|Will FATCA Derail Global Economy?|
|by Thomas Long||Tue, Jul 8, 2014, 02:32 AM|
Commentary Series by Thomas Long, Senior Tax Analyst for Thomson Reuters
NEW YORK: “On March 18, 2010, the Hiring Incentives to Restore Employment Act of 2010 (Public Law 111-147) added chapter 4 to the Internal Revenue Code----Code Sections 1471 through 1474. These contain the Foreign Account Tax Compliance Act, or FATCA, provisions. Implementation of these provisions has been delayed with the IRS providing a revised timeline for putting into effect the various FATCA requirements, including delaying FATCA withholding until July 1, 2014.
In general, U.S. taxpayers are taxed on a worldwide basis, meaning that they are fully taxable on their income from both within and outside of the U.S. FATCA is intended to better allow the U.S. to keep track of U.S. taxpayers’ foreign accounts and collect taxes owed thereon, and also provide greater transparency in the banking industry worldwide. FATCA requires withholding agents to withhold 30% of certain payments to a foreign financial institution unless it has entered into an agreement with the IRS to, among other things, report certain information with respect to U.S. accounts. The withholding rules are essentially a mechanism to enforce new reporting requirements.
Since its enactment in 2010, FATCA, which goes into effect today, has been long criticized for imposing massive burdens on financial institutions in areas such as recordkeeping and reporting. The new requirements have essentially required many institutions to completely overhaul their systems, and the IRS has continued to release new forms and guidance up until the last minute, adding both complexity and time pressure to an already difficult situation.
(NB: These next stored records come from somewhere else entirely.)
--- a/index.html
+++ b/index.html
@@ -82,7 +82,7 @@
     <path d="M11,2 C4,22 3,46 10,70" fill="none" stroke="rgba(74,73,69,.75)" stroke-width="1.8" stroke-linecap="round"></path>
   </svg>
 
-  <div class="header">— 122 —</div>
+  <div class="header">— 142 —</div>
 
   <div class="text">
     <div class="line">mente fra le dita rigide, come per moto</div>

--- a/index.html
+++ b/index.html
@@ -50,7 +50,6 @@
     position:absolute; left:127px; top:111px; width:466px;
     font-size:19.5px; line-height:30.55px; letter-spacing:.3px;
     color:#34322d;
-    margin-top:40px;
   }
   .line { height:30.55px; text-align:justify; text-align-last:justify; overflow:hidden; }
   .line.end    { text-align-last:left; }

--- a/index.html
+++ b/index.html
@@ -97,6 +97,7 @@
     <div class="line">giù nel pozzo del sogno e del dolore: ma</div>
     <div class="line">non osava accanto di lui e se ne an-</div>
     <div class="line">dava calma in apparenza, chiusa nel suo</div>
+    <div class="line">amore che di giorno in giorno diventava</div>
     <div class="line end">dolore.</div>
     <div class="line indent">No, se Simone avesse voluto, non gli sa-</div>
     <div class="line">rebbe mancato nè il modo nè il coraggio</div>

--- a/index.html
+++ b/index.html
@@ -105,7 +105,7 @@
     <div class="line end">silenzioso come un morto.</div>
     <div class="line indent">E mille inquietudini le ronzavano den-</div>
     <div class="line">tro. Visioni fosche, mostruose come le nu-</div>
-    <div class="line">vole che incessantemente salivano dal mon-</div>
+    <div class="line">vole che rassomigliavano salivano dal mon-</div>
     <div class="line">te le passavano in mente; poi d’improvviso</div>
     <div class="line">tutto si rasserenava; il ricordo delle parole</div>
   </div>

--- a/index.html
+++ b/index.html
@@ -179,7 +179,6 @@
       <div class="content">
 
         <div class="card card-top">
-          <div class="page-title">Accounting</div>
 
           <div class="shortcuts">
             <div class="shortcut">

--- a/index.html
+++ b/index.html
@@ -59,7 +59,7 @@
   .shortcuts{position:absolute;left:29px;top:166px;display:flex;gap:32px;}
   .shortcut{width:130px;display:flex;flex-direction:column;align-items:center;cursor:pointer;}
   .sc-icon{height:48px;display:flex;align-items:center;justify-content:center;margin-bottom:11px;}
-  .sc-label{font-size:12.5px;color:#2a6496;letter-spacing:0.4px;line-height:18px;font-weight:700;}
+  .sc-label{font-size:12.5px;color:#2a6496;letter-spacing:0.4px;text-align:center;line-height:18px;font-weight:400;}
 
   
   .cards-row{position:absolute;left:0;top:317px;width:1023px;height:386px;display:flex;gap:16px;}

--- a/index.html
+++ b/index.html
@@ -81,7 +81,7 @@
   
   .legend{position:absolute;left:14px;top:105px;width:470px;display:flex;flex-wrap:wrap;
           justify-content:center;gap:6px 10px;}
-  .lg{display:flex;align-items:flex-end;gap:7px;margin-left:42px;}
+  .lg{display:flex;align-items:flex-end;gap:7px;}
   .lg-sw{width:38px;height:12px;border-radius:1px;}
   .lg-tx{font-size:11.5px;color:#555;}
To ease the burdens of FATCA implementation and compliance, the U.S. has issued two model intergovernmental agreements to be implemented between the U.S. and other countries. These agreements represent an alternate means to implement FATCA that address difficulties with foreign law laws that may prevent foreign financial institutions from complying with the terms of a FATCA agreement. As the final weeks of June drew to a close, a flurry of jurisdictions reached agreements with the U.S. to cooperate with the FATCA provisions, bringing the total to about 90 counties.
In May, the IRS issued new guidance stating that, for the 2014 and 2015 calendar years, in enforcing FATCA provisions that were modified earlier in 2014, it would consider not only whether a person subject to those provisions actually complied with them but also whether the person made good made efforts to do so. This can be viewed as a concession of sorts that not only are the new FATCA requirements extremely complex, but they have been continuously modified so as to make compliance extremely difficult even for persons who make every effort to do so.”